TASK OBJECTIVE:
Find the word "когда" in the data. Return every line where it appears.
[DATA TO USE Boundary: Start]
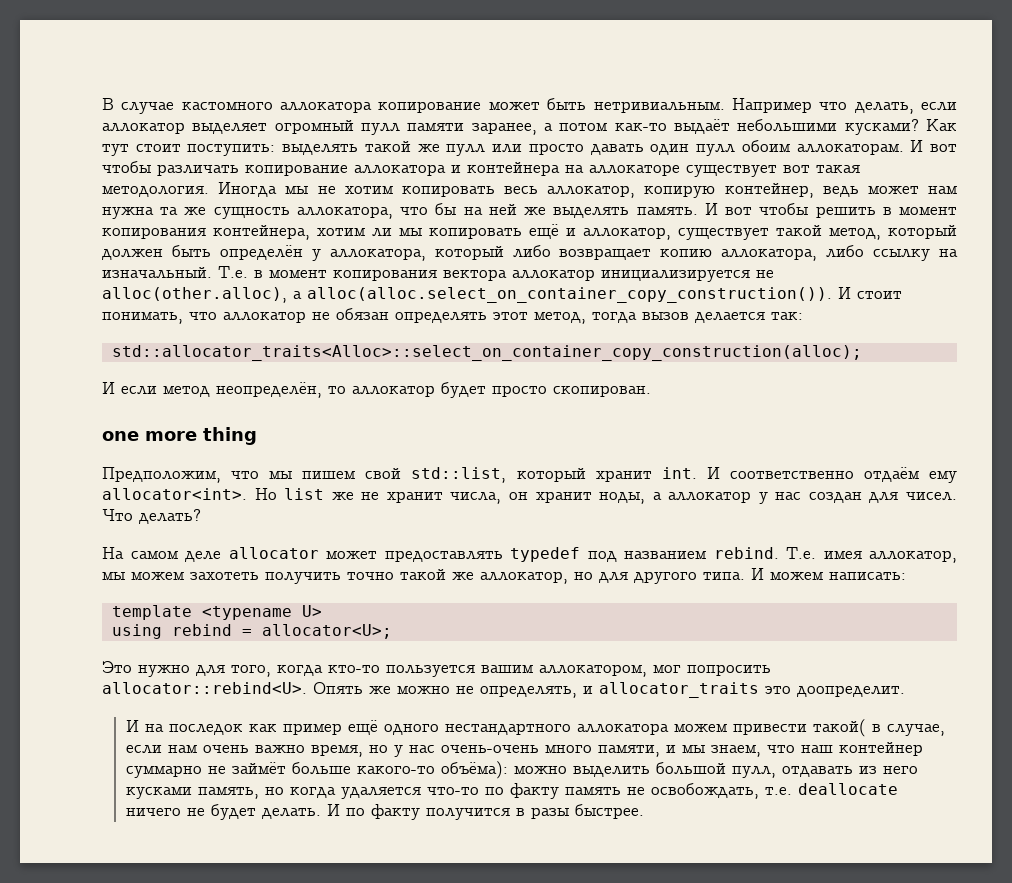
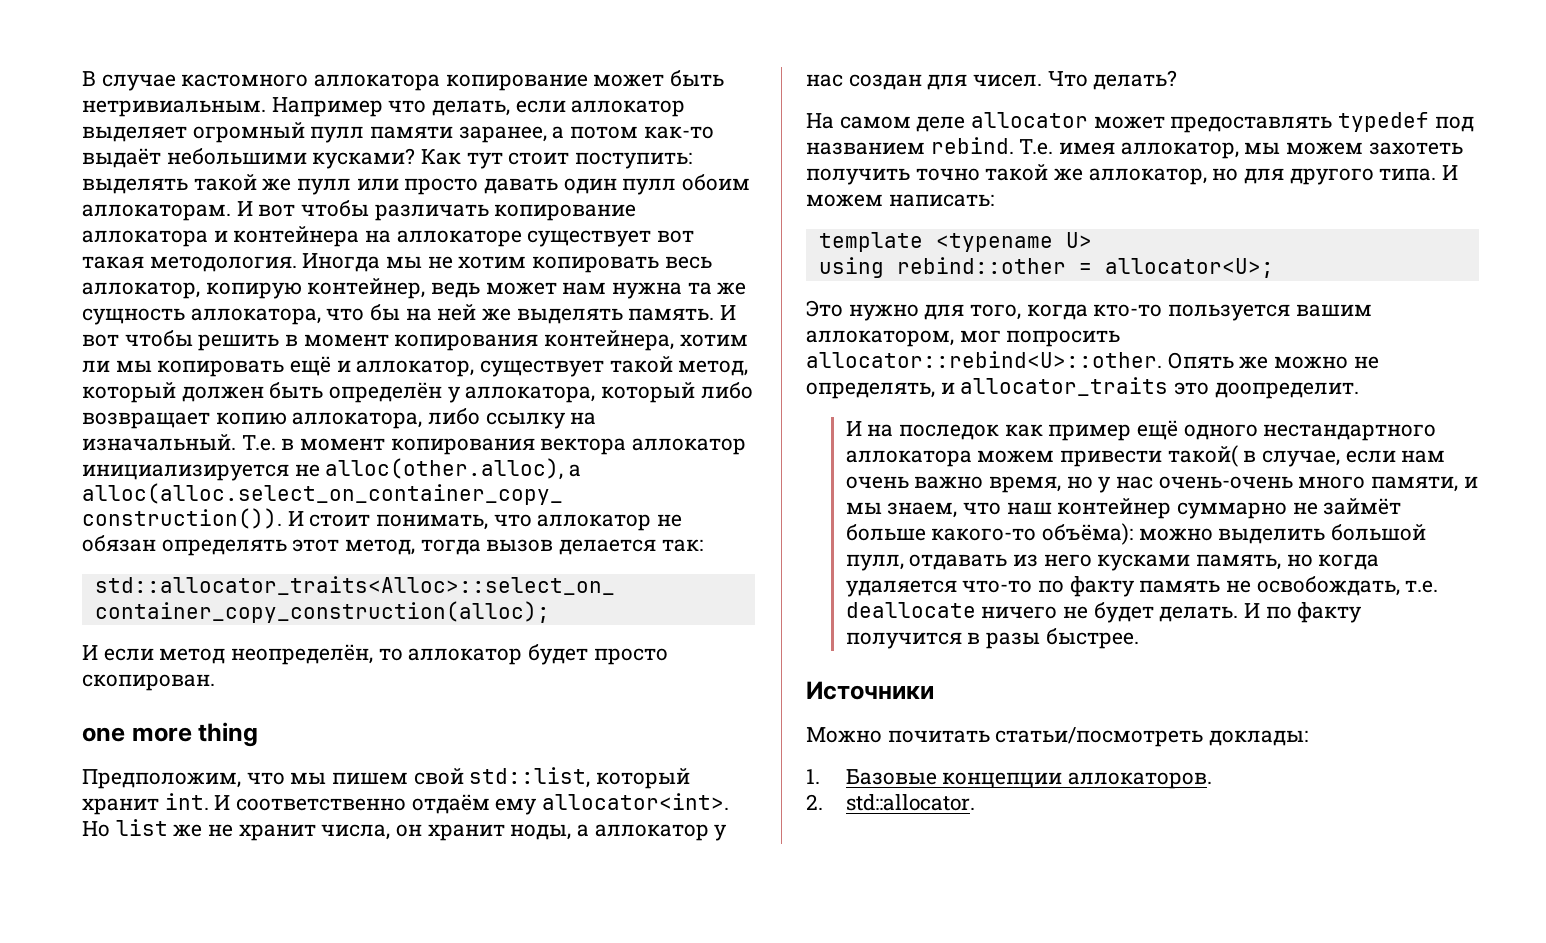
- using rebind = allocator<U>;
+ using rebind::other = allocator<U>;
- Это нужно для того, когда кто-то пользуется вашим аллокатором, мог попросить allocator::rebind<U>.
+ Это нужно для того, когда кто-то пользуется вашим аллокатором, мог попросить allocator::rebind<U>::other.
+ Источники
+ Можно почитать статьи/посмотреть доклады:
+ 1. Базовые концепции аллокаторов.
+ 2. std::allocator.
[DATA TO USE Boundary: End]
TASK SOLUTION:
- Это нужно для того, когда кто-то пользуется вашим аллокатором, мог попросить allocator::rebind<U>.
+ Это нужно для того, когда кто-то пользуется вашим аллокатором, мог попросить allocator::rebind<U>::other.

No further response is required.